**Task details**
Your answer should be only the lines below from the one with "2022-11-02: 90000 -> none" to the one with "2022-11-17: none -> 49184", repeated exactly, ends included.

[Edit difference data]

******************************

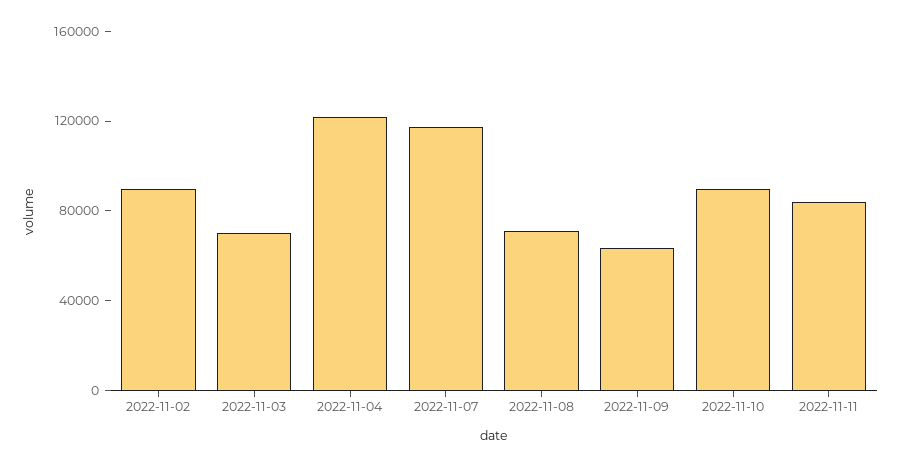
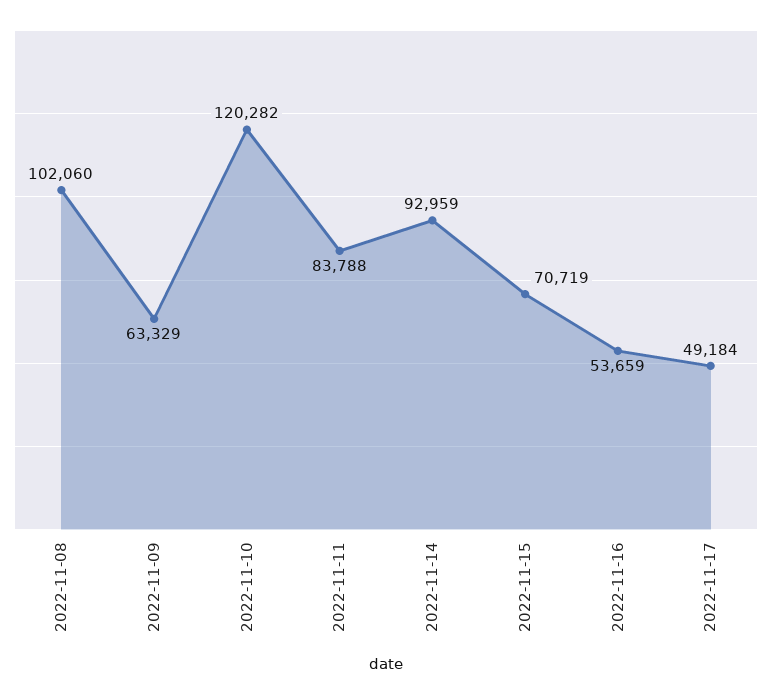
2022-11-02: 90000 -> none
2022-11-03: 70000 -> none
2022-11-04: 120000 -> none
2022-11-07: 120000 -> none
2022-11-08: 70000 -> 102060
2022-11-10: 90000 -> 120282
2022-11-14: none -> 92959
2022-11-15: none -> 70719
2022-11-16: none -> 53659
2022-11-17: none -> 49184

******************************

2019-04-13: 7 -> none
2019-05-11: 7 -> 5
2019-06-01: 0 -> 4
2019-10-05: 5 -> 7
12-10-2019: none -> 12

******************************

**Your solution**
2022-11-02: 90000 -> none
2022-11-03: 70000 -> none
2022-11-04: 120000 -> none
2022-11-07: 120000 -> none
2022-11-08: 70000 -> 102060
2022-11-10: 90000 -> 120282
2022-11-14: none -> 92959
2022-11-15: none -> 70719
2022-11-16: none -> 53659
2022-11-17: none -> 49184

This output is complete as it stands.